Berrios-Bones, who said he has been planning to run for alderman for over a year, will reach out to community members and city leaders, including Fair Haven Ward 16 Alderman Migdalia Castro, to ready himself for the race.

“I’m not ready to say which issues are most important because I’m looking to the people to tell me that,” Berrios-Bones said. “As of now, I know we need to look at traffic and trash problems in the ward.”

Ward 14 co-chair Rafael Ramos said he and his fellow co-chair will endorse one of the two Democratic Party candidates by this Thursday.
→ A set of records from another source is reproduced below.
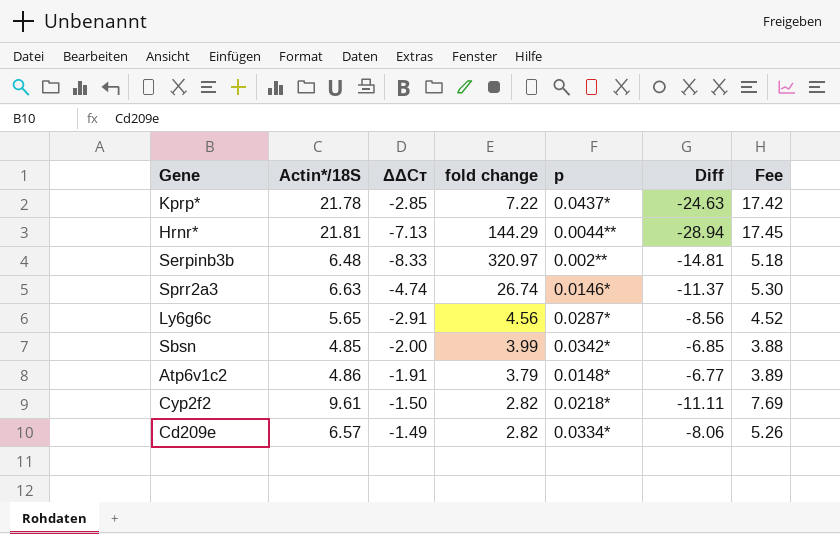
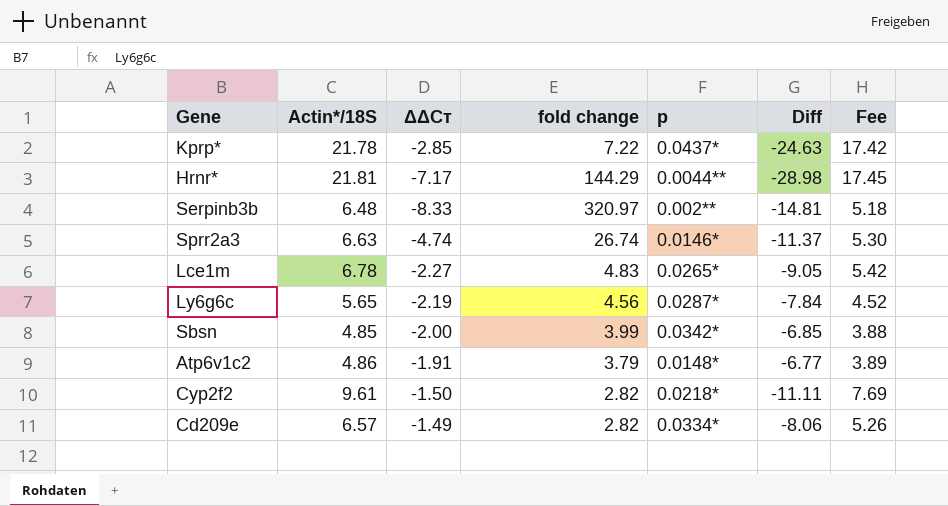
Hrnr* | ΔΔCт: -7.13 -> -7.17
Hrnr* | Diff: -28.94 -> -28.98
row Lce1m: none -> 6.78 | -2.27 | 4.83 | 0.0265* | -9.05 | 5.42
Ly6g6c | ΔΔCт: -2.91 -> -2.19
Ly6g6c | Diff: -8.56 -> -7.84

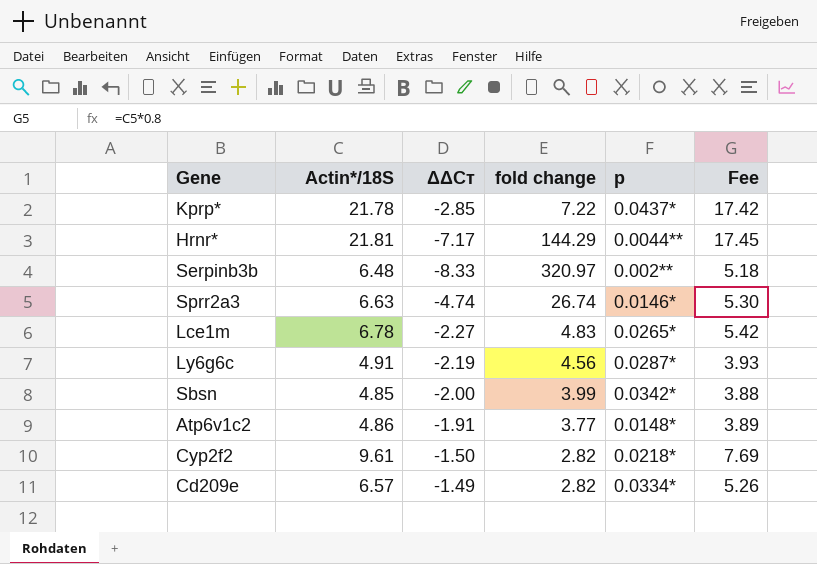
column Diff | formula: [ΔΔCт] - [Actin*/18S] -> none
Ly6g6c | Actin*/18S: 5.65 -> 4.91
Ly6g6c | Fee: 4.52 -> 3.93
Atp6v1c2 | fold change: 3.79 -> 3.77

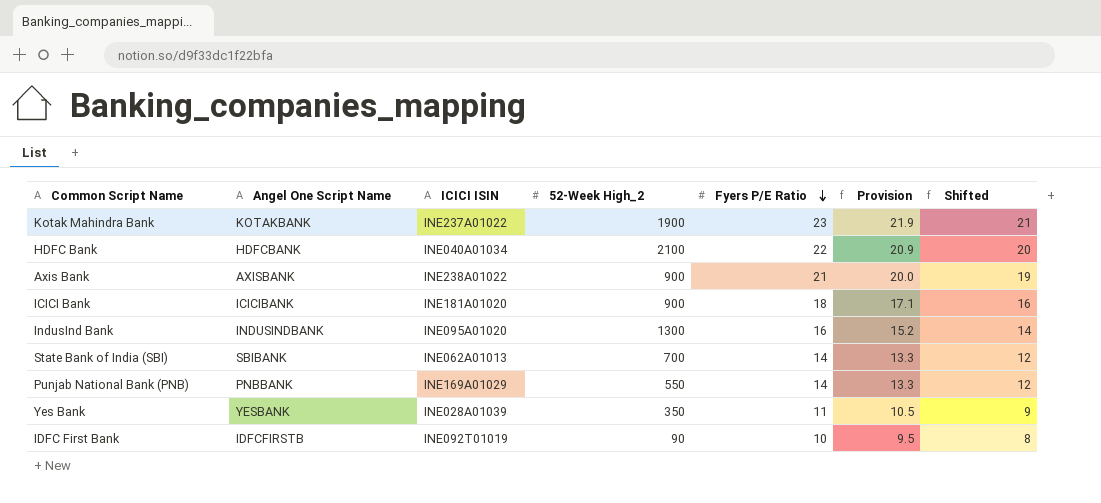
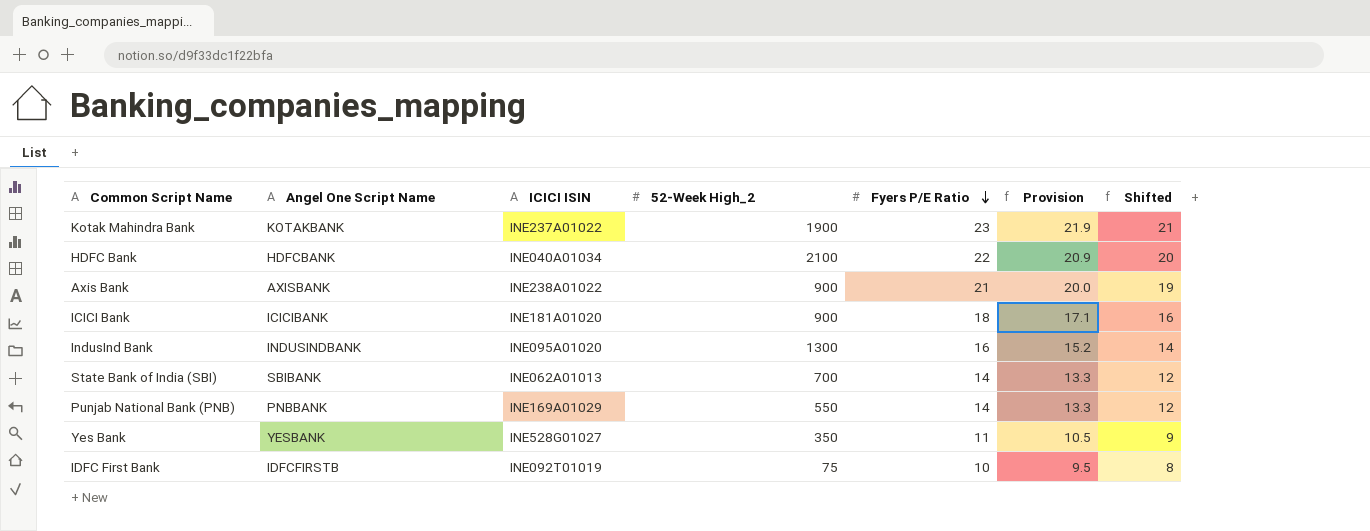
Yes Bank | ICICI ISIN: INE028A01039 -> INE528G01027
IDFC First Bank | 52-Week High_2: 90 -> 75

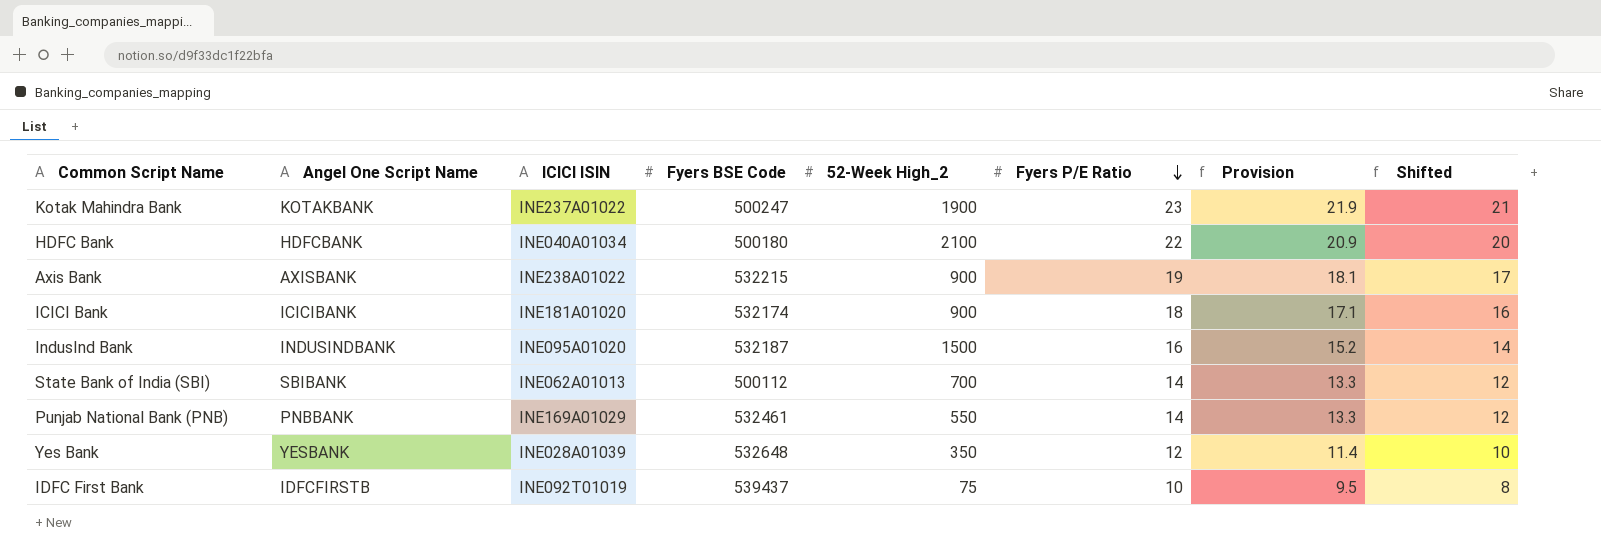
column Fyers BSE Code | position: none -> 4
Axis Bank | Fyers P/E Ratio: 21 -> 19
Axis Bank | Provision: 20.0 -> 18.1
Axis Bank | Shifted: 19 -> 17
IndusInd Bank | 52-Week High_2: 1300 -> 1500
Yes Bank | ICICI ISIN: INE528G01027 -> INE028A01039
Yes Bank | Fyers P/E Ratio: 11 -> 12
Yes Bank | Provision: 10.5 -> 11.4
Yes Bank | Shifted: 9 -> 10

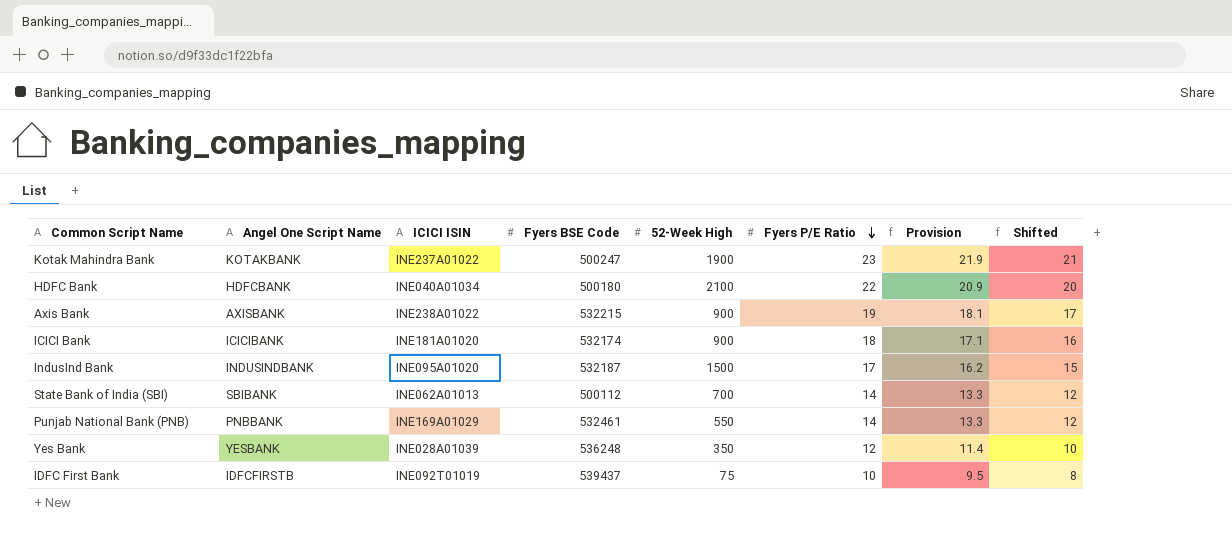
column name: 52-Week High_2 -> 52-Week High
IndusInd Bank | Fyers P/E Ratio: 16 -> 17
IndusInd Bank | Provision: 15.2 -> 16.2
IndusInd Bank | Shifted: 14 -> 15
Yes Bank | Fyers BSE Code: 532648 -> 536248

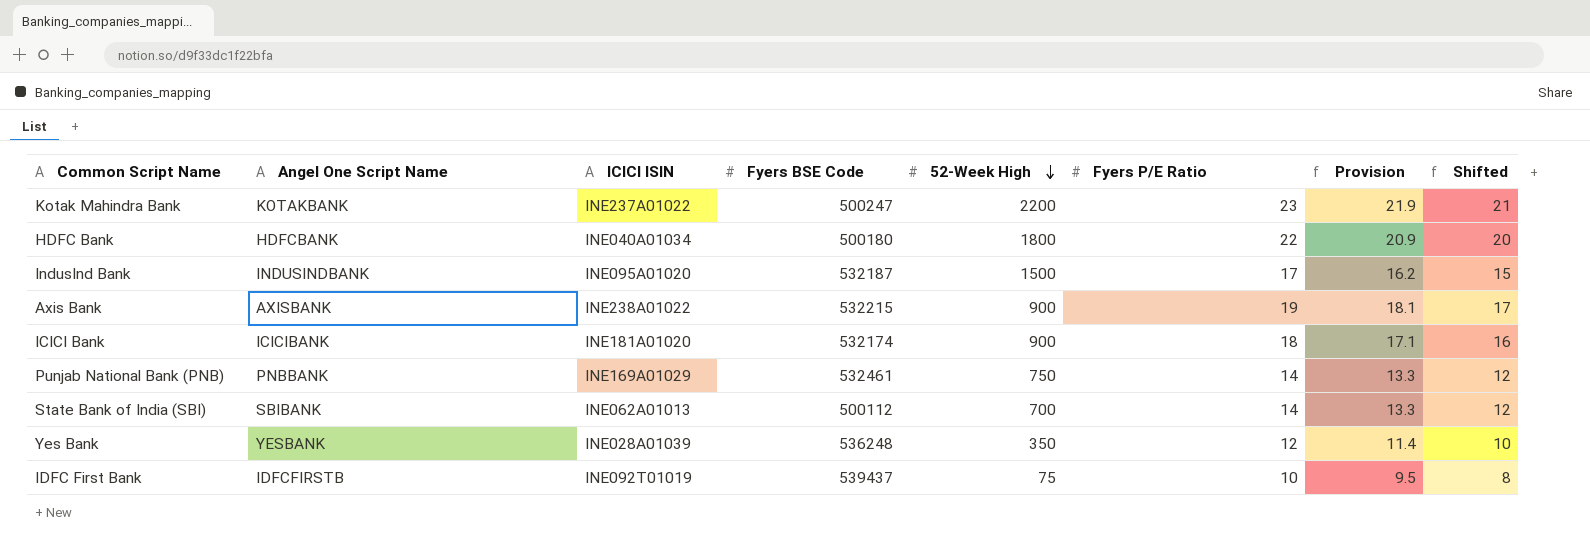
row order: Fyers P/E Ratio descending -> 52-Week High descending
Kotak Mahindra Bank | 52-Week High: 1900 -> 2200
HDFC Bank | 52-Week High: 2100 -> 1800
Punjab National Bank (PNB) | 52-Week High: 550 -> 750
A Republican or Independent challenger is unlikely because of the compressed schedule for the special election, he added.

“The endorsement will depend on which candidate we think knows more about the neighborhood and which will be able to fight for the important issues,” Ramos said. “Some of the important considerations are going to be waterfront properties along the Quinnipiac River, zoning and traffic.”

Above all, Ramos said, he hopes the new alderman will show up to work.

“Being on the Board of Aldermen is a big commitment, and you need to attend meetings in order to work with your colleagues and cooperate on policies that affect multiple wards,” he said. “Santiago was very young — maybe 21 or 22 — and he clearly just couldn’t make the commitment.”

“Now he’s resigned out of the blue and we have to choose between two candidates we know little about,” Ramos added.

According to the city’s charter, the clerk’s office has 45 days from the time a resignation is received to hold a special election.